In this post, I present a technique that can help mitigate that downside. I call the technique Ill-Formedness Indicators. For a broad class of domain-specific constraints/languages, this is the first technique I’ve learned of that enables custom compile-time error messages in the particularly insidious scenario where the user’s mistake incurs polymorphism that the library author did not intend. I’ll explain with a small and concrete example and then list some generalizations that would also benefit from Ill-Formedness Indicators in the exact same way.

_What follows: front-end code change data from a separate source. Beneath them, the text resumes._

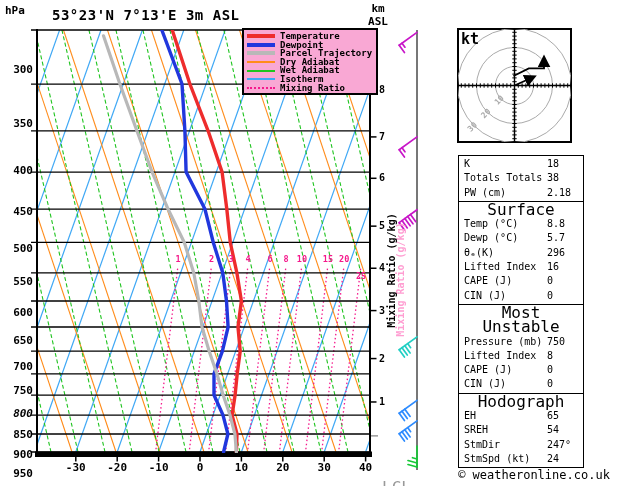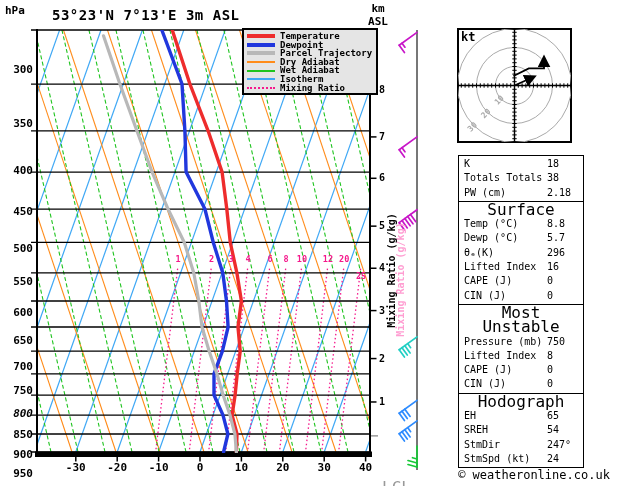"Temperature" .legend { background: #e5e5e5 -> #f9a8d4 }
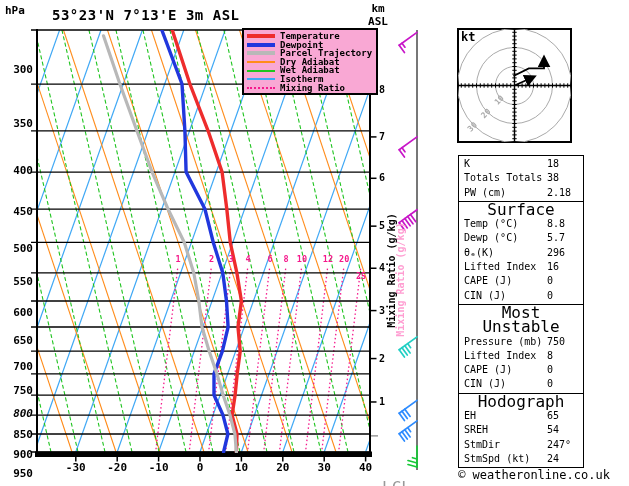"kt" .ktlabel { font-size: 12px -> 15px }
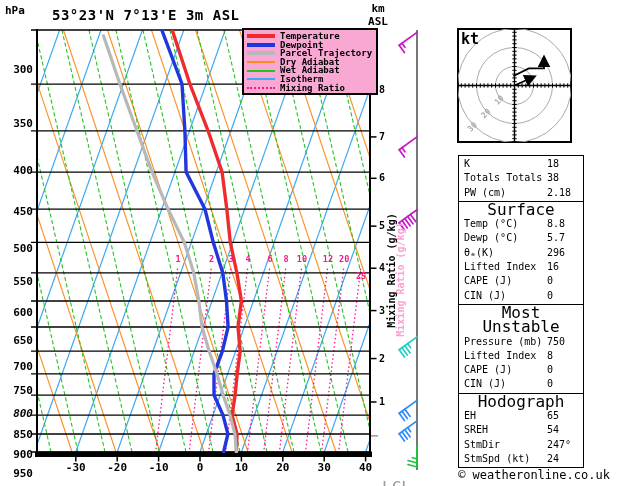"12" div.mixnum { text: 12 -> 15 }
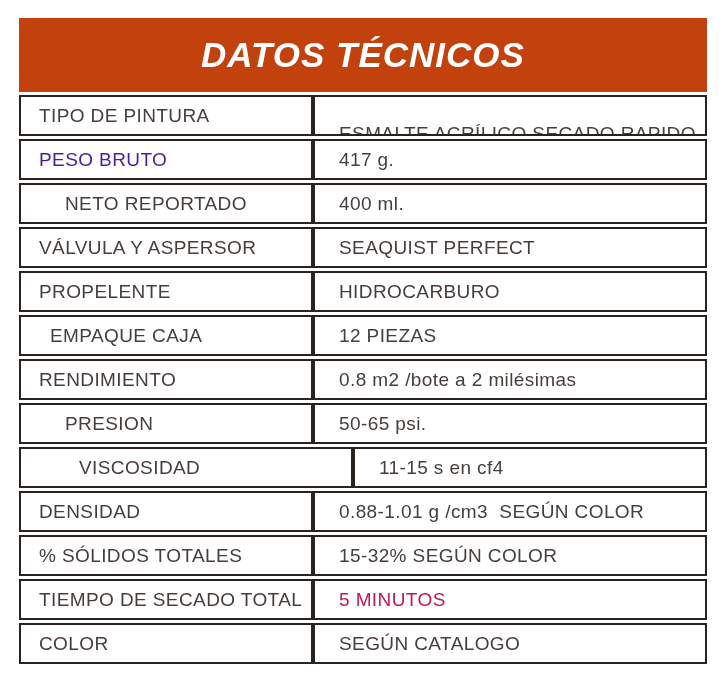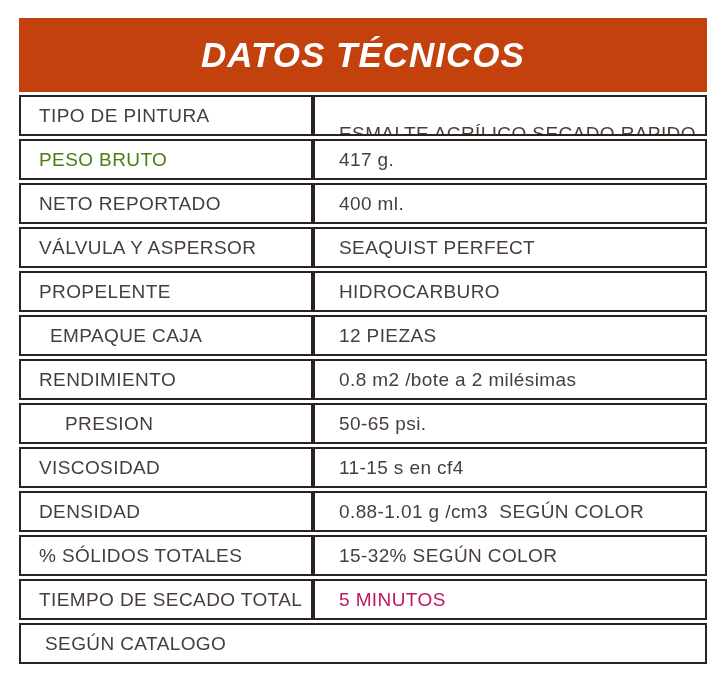"PESO BRUTO" span.dt-text { color: #4d7c0f -> #4c1d95 }
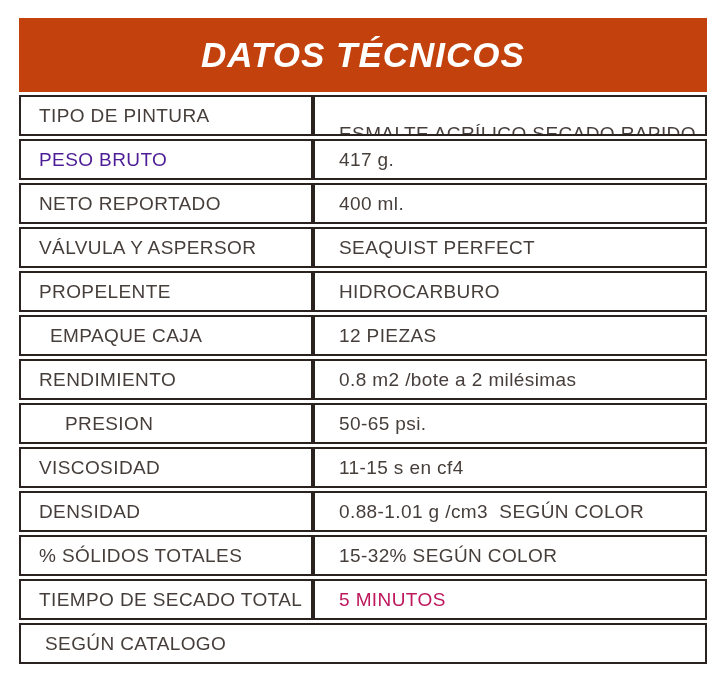"NETO REPORTADO" span.dt-text { margin-left: none -> 26px }
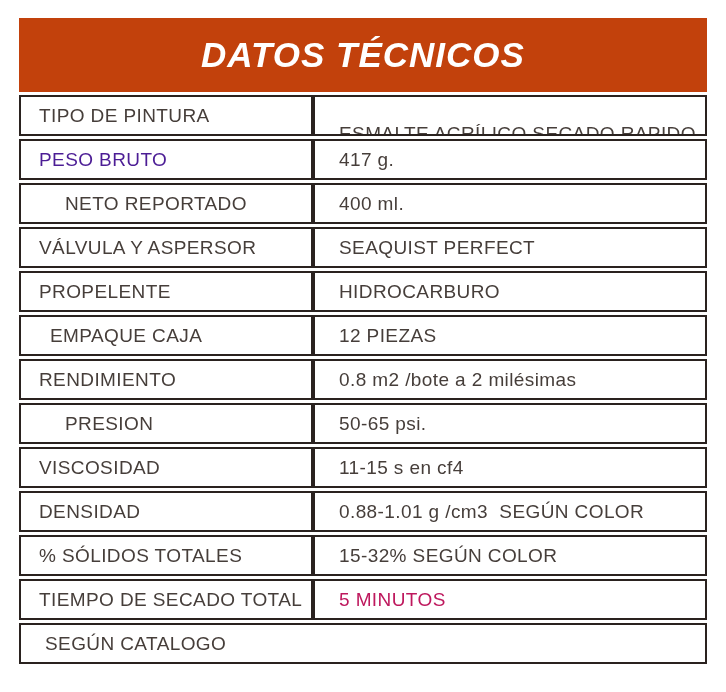"VISCOSIDAD" div.dt-row { padding-left: none -> 40px }
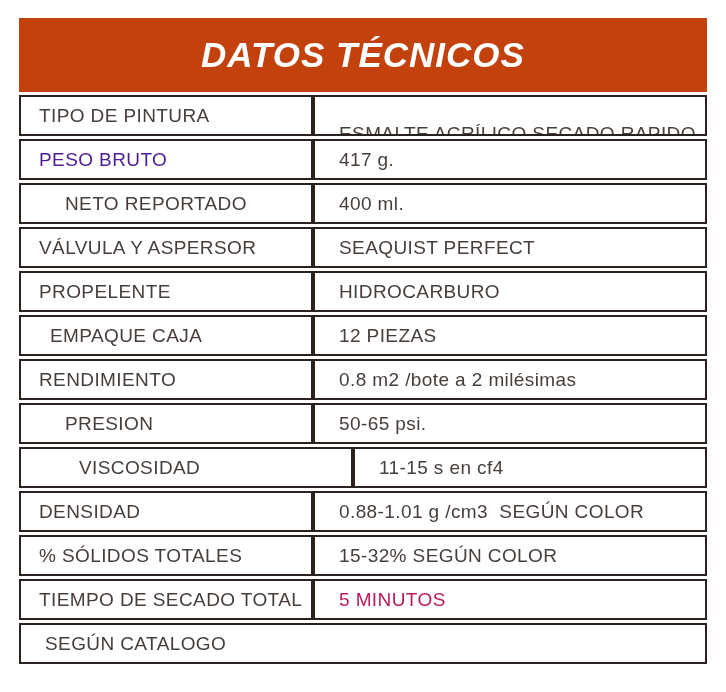"COLOR" div.dt-cell-label { html: none -> <div> <span>COLOR</span> </div> }
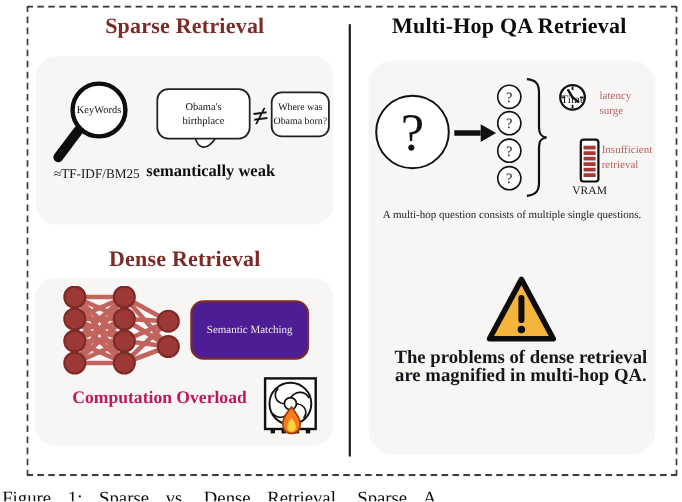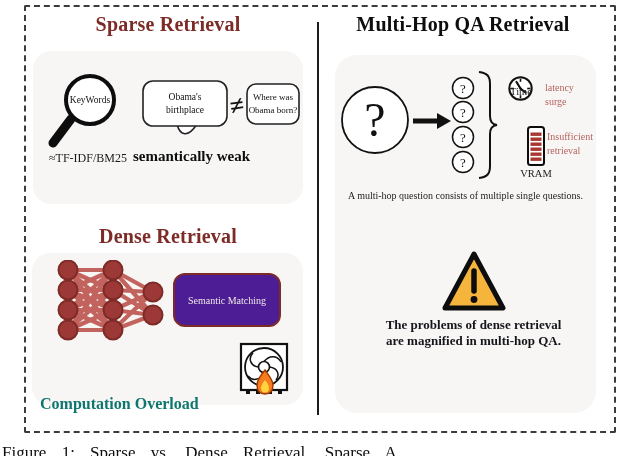"The problems of dense retrieval" .warn-text { font-size: 13px -> 17px }
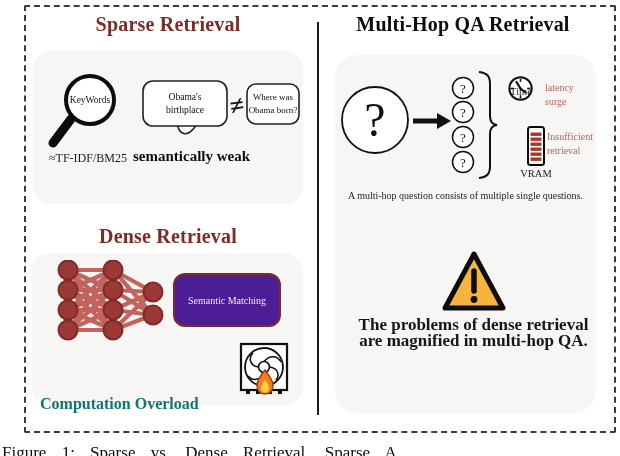"Computation Overload" .overload { color: #0f766e -> #be185d; margin-top: 42px -> none; text-align: none -> center }
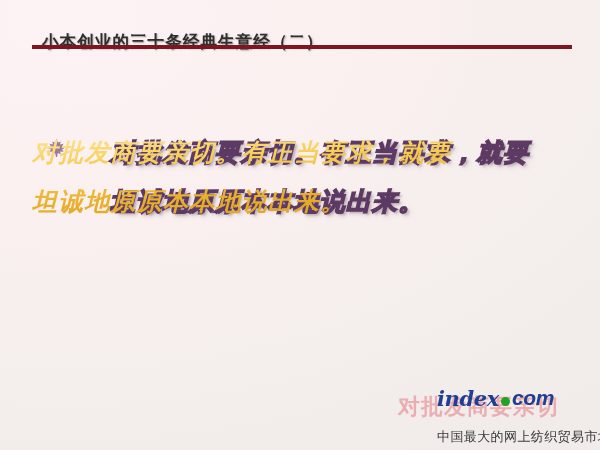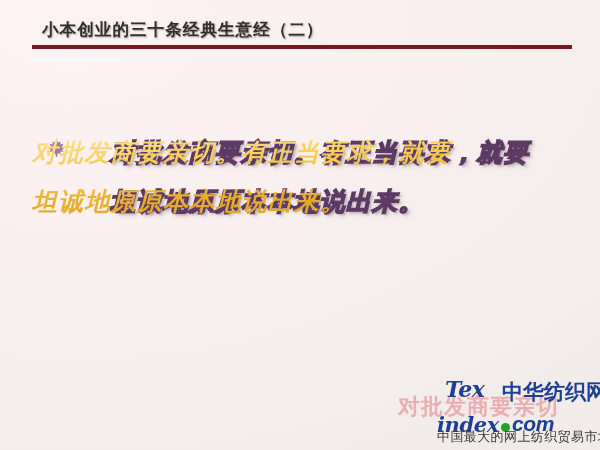"小本创业的三十条经典生意经（二）" .slide-title { top: 4px -> 16px }
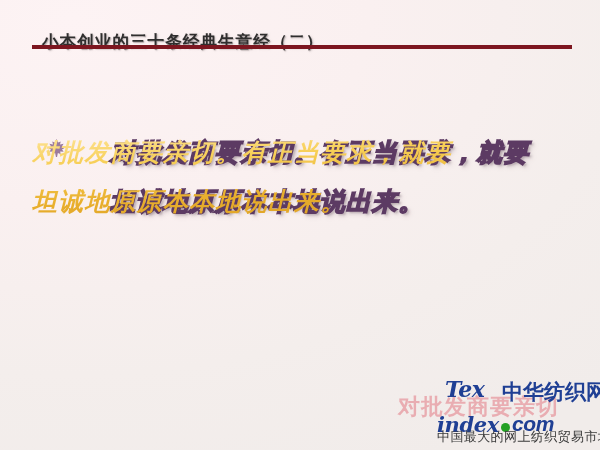"Tex" div.wm-logo-row1 { html: <div> <span>Tex</span> <span>中华纺织网</span> </div> -> none }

The mechanism underlying Ill-Formedness Indicators is introduced by Csongor Kiss’s blog post Detecting the undetectable: custom type errors for stuck type families. My contribution is to emphasize that it applies to type classes in addition to type families, and to spell out how and when it can be applied.

The complete and self-contained code for this blog post can be found here.

Motivation

My working example for this technique is the definition of a smart constructor for the conventional heterogeneous vector data type. I include the signature of the vrev function here only for completeness; its definition is uninteresting.

data Vec :: [Type] -> Type where
    VNil  ::                Vec '[]
    VCons :: x -> Vec xs -> Vec (x : xs)

-- | Reverse the vector
vrev :: VRev xs xs' => Vec xs -> Vec xs'

My example smart constructor is named litVec. It’s smart because it can be applied to any number of arguments. In Haskell, such variadic functions can only be defined via type-level programming, which is why litVec is a useful example for this blog post.

Here are some examples of the intended use of litVec and its auxiliary function variadic, which merely delineates the end of the variable-length list of arguments. Unfortunately, neither has a helpful type signature, as you will see in the small definition immediately below.

> :type variadic (litVec 'c' True 3)
variadic (litVec 'c' True 3)
  :: Num t => Vec '[Char, Bool, t]
> variadic (litVec 'c' True 3)
VCons 'c' (VCons True (VCons 3 VNil))
> variadic $ litVec 'c' True
VCons 'c' (VCons True VNil)
> variadic (litVec True)
VCons True VNil
> variadic litVec
VNil

This first definition of litVec does not use an Ill-Formedness Indicator, so that its misbehavior can motivate that enrichment.

{-# LANGUAGE DataKinds, FlexibleContexts, FlexibleInstances,
             MultiParamTypeClasses, TypeFamilies, TypeOperators,
             UndecidableInstances #-}

module LitVec (litVec, variadic) where

import Vec (Vec (VCons, VNil), VRev (vrev))

-- | NOT EXPORTED
class MkLitVec xs a where mkLitVec :: Vec xs -> a

instance MkLitVec (x : xs) a => MkLitVec xs (x -> a) where
    mkLitVec acc = \x -> mkLitVec (VCons x acc)

-- | NOT EXPORTED
newtype Variadic a = MkVariadic { {- | See 'litVec' -} variadic :: a }

instance (VRev xs xs', a ~ Vec xs') => MkLitVec xs (Variadic a) where
    mkLitVec acc = MkVariadic (vrev acc)

-- | A variadic vector constructor
--
-- Use it like this: @'variadic' ('litVec' a b c)@
litVec :: MkLitVec '[] a => a
litVec = mkLitVec VNil

In words: the first instance handles each argument to litVec, and the second instance handles when the user finally applies variadic, which indicates there will be no further arguments. The first instance merely pushes the arguments on to a stack, and the second instance reverses that stack to yield the final vector in the same left-to-right order that the user wrote the arguments in. Only litVec and variadic need be exported; they constitute the entire interface supporting the intended use.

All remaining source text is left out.